■ **DIRECTIONS FOR THIS TASK**
Write every line below out again, exactly as given, but leave out the pictures.

DATASET RECORDS Start Marker

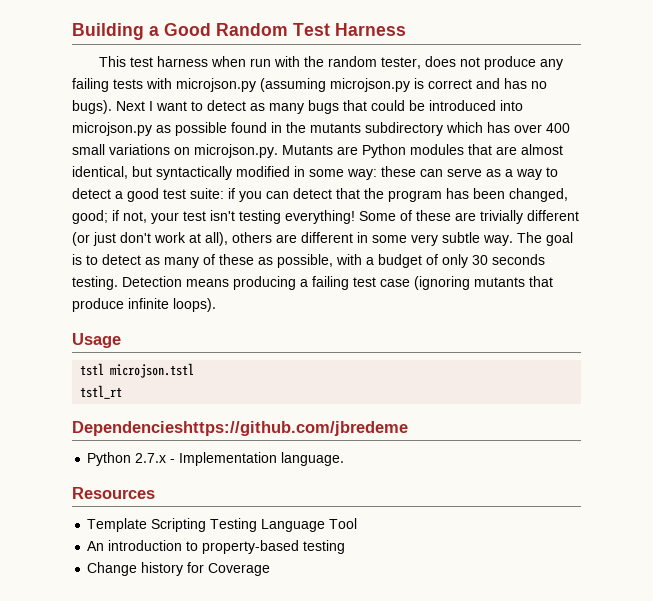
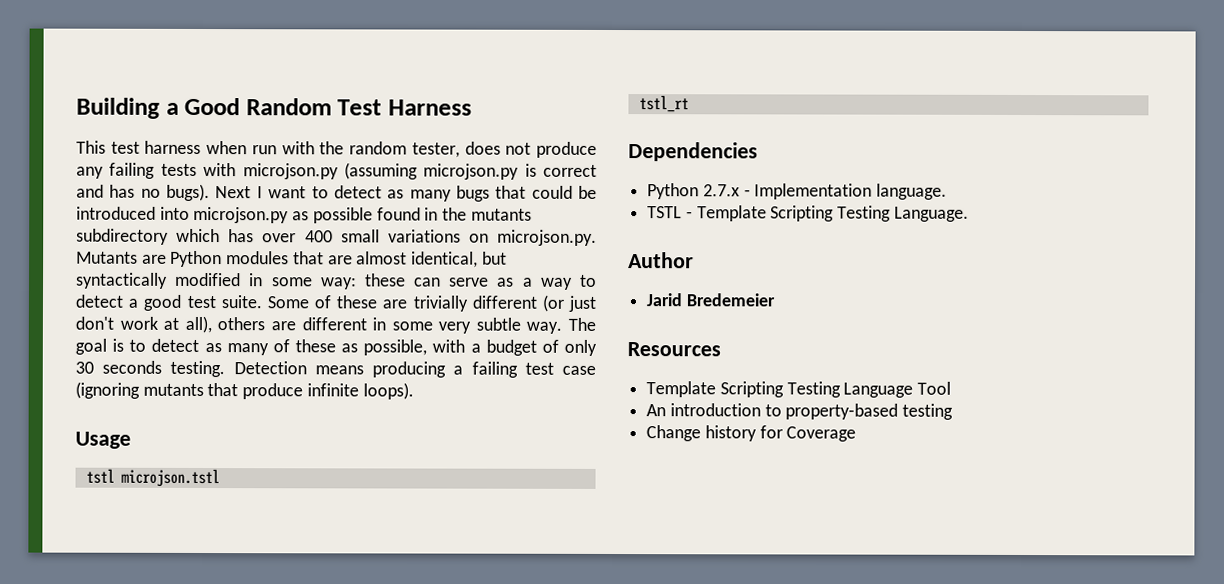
- Next I want to detect as many bugs that could be introduced into microjson.py as possible found in the mutants subdirectory which has over 400 small variations on microjson.py. Mutants are Python modules that are almost identical, but syntactically modified in some way: these can serve as a way to detect a good test suite: if you can detect that the program has been changed, good; if not, your test isn't testing everything!
+ Next I want to detect as many bugs that could be introduced into microjson.py as possible found in the mutants subdirectory which has over 400 small variations on microjson.py. Mutants are Python modules that are almost identical, but syntactically modified in some way: these can serve as a way to detect a good test suite.
- Dependencieshttps://github.com/jbredeme
+ Dependencies
+ TSTL - Template Scripting Testing Language.
+ Author
+ Jarid Bredemeier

DATASET RECORDS End Marker

■ **TASK RESPONSE**
- Next I want to detect as many bugs that could be introduced into microjson.py as possible found in the mutants subdirectory which has over 400 small variations on microjson.py. Mutants are Python modules that are almost identical, but syntactically modified in some way: these can serve as a way to detect a good test suite: if you can detect that the program has been changed, good; if not, your test isn't testing everything!
+ Next I want to detect as many bugs that could be introduced into microjson.py as possible found in the mutants subdirectory which has over 400 small variations on microjson.py. Mutants are Python modules that are almost identical, but syntactically modified in some way: these can serve as a way to detect a good test suite.
- Dependencieshttps://github.com/jbredeme
+ Dependencies
+ TSTL - Template Scripting Testing Language.
+ Author
+ Jarid Bredemeier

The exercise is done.